* _TASK TO COMPLETE_:
Exact copies of all the records below should be returned.

Segment Start: SOURCE DATA

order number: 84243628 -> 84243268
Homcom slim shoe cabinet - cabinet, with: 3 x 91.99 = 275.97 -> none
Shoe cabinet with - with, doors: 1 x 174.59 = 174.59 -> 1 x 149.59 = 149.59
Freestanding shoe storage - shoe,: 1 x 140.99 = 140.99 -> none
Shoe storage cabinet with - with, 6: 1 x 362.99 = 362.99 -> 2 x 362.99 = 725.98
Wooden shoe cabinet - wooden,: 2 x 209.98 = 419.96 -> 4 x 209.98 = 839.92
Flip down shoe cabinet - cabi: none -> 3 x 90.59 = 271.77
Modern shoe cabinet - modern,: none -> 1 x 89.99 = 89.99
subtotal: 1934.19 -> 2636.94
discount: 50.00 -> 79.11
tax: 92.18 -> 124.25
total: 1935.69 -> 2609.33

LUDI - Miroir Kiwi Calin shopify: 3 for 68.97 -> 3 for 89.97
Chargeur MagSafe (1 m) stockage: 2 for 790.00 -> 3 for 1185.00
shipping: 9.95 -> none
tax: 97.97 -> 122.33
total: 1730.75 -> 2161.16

Segment End: SOURCE DATA

* _RESPONSE TO THE EXERCISE_:
order number: 84243628 -> 84243268
Homcom slim shoe cabinet - cabinet, with: 3 x 91.99 = 275.97 -> none
Shoe cabinet with - with, doors: 1 x 174.59 = 174.59 -> 1 x 149.59 = 149.59
Freestanding shoe storage - shoe,: 1 x 140.99 = 140.99 -> none
Shoe storage cabinet with - with, 6: 1 x 362.99 = 362.99 -> 2 x 362.99 = 725.98
Wooden shoe cabinet - wooden,: 2 x 209.98 = 419.96 -> 4 x 209.98 = 839.92
Flip down shoe cabinet - cabi: none -> 3 x 90.59 = 271.77
Modern shoe cabinet - modern,: none -> 1 x 89.99 = 89.99
subtotal: 1934.19 -> 2636.94
discount: 50.00 -> 79.11
tax: 92.18 -> 124.25
total: 1935.69 -> 2609.33

LUDI - Miroir Kiwi Calin shopify: 3 for 68.97 -> 3 for 89.97
Chargeur MagSafe (1 m) stockage: 2 for 790.00 -> 3 for 1185.00
shipping: 9.95 -> none
tax: 97.97 -> 122.33
total: 1730.75 -> 2161.16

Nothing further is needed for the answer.